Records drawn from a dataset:
---------------

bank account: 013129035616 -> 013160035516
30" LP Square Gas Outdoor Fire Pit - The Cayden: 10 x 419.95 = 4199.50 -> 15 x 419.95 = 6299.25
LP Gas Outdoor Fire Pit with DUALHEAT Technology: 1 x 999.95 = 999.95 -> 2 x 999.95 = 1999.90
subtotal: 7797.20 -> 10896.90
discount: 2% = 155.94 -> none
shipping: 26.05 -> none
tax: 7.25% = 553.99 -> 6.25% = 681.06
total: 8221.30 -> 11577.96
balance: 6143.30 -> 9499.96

---------------

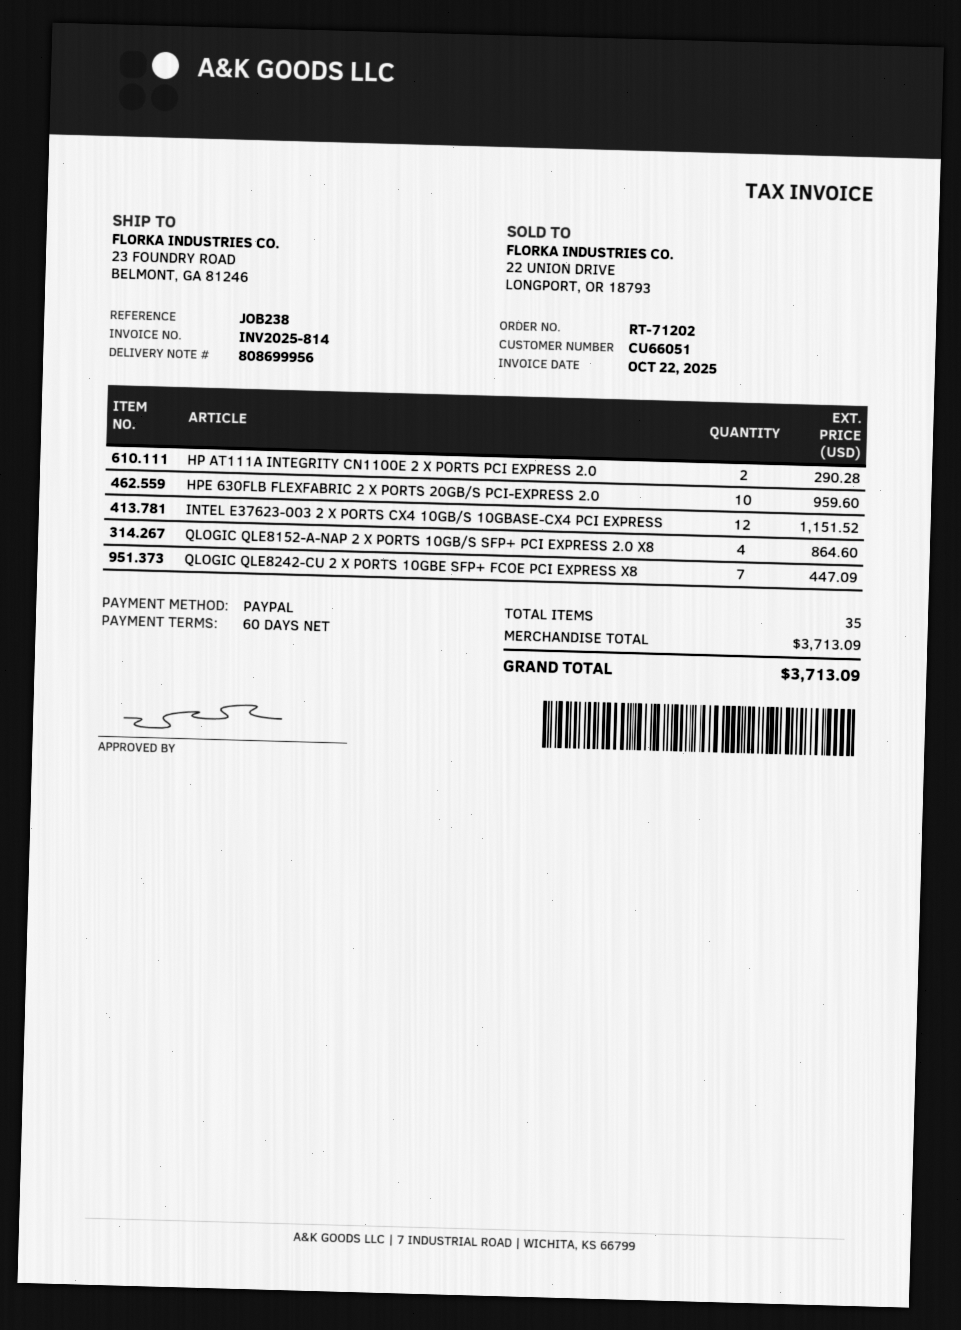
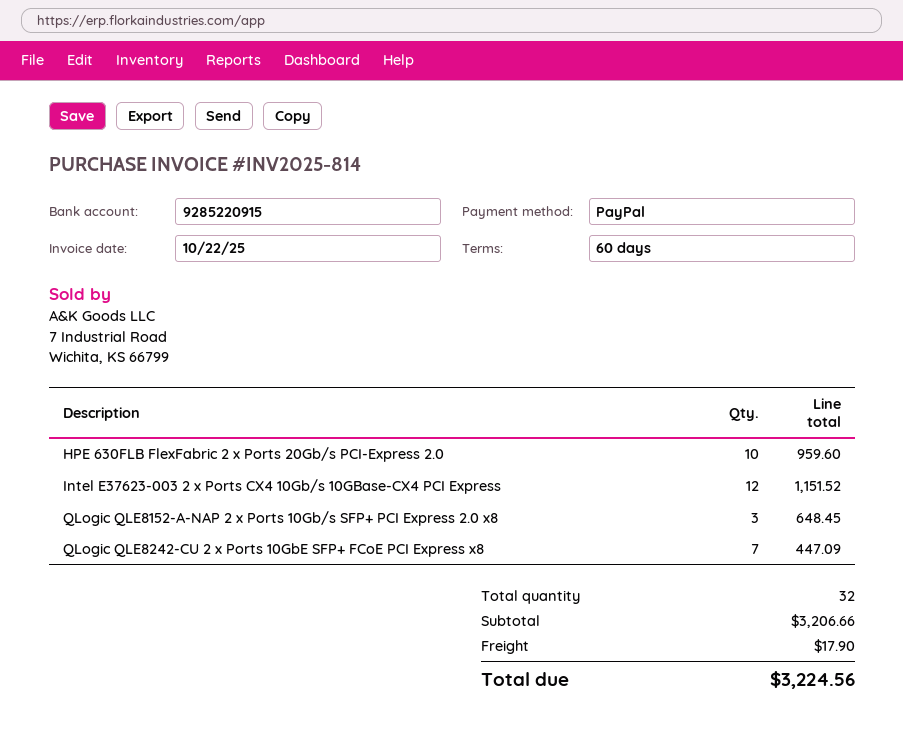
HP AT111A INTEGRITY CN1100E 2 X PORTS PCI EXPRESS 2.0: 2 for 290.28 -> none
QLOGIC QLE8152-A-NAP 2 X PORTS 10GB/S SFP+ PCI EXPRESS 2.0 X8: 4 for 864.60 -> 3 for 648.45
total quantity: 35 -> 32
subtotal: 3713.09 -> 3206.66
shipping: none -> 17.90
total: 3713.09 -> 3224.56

---------------

Task statement. In the data above, find the line that contains "QLOGIC QLE8152-A-NAP 2" and the line that contains "total: 3713.09 -> 3224.56". Repeat exactly those lines and every line between them, and only those.

Exercise solution.
QLOGIC QLE8152-A-NAP 2 X PORTS 10GB/S SFP+ PCI EXPRESS 2.0 X8: 4 for 864.60 -> 3 for 648.45
total quantity: 35 -> 32
subtotal: 3713.09 -> 3206.66
shipping: none -> 17.90
total: 3713.09 -> 3224.56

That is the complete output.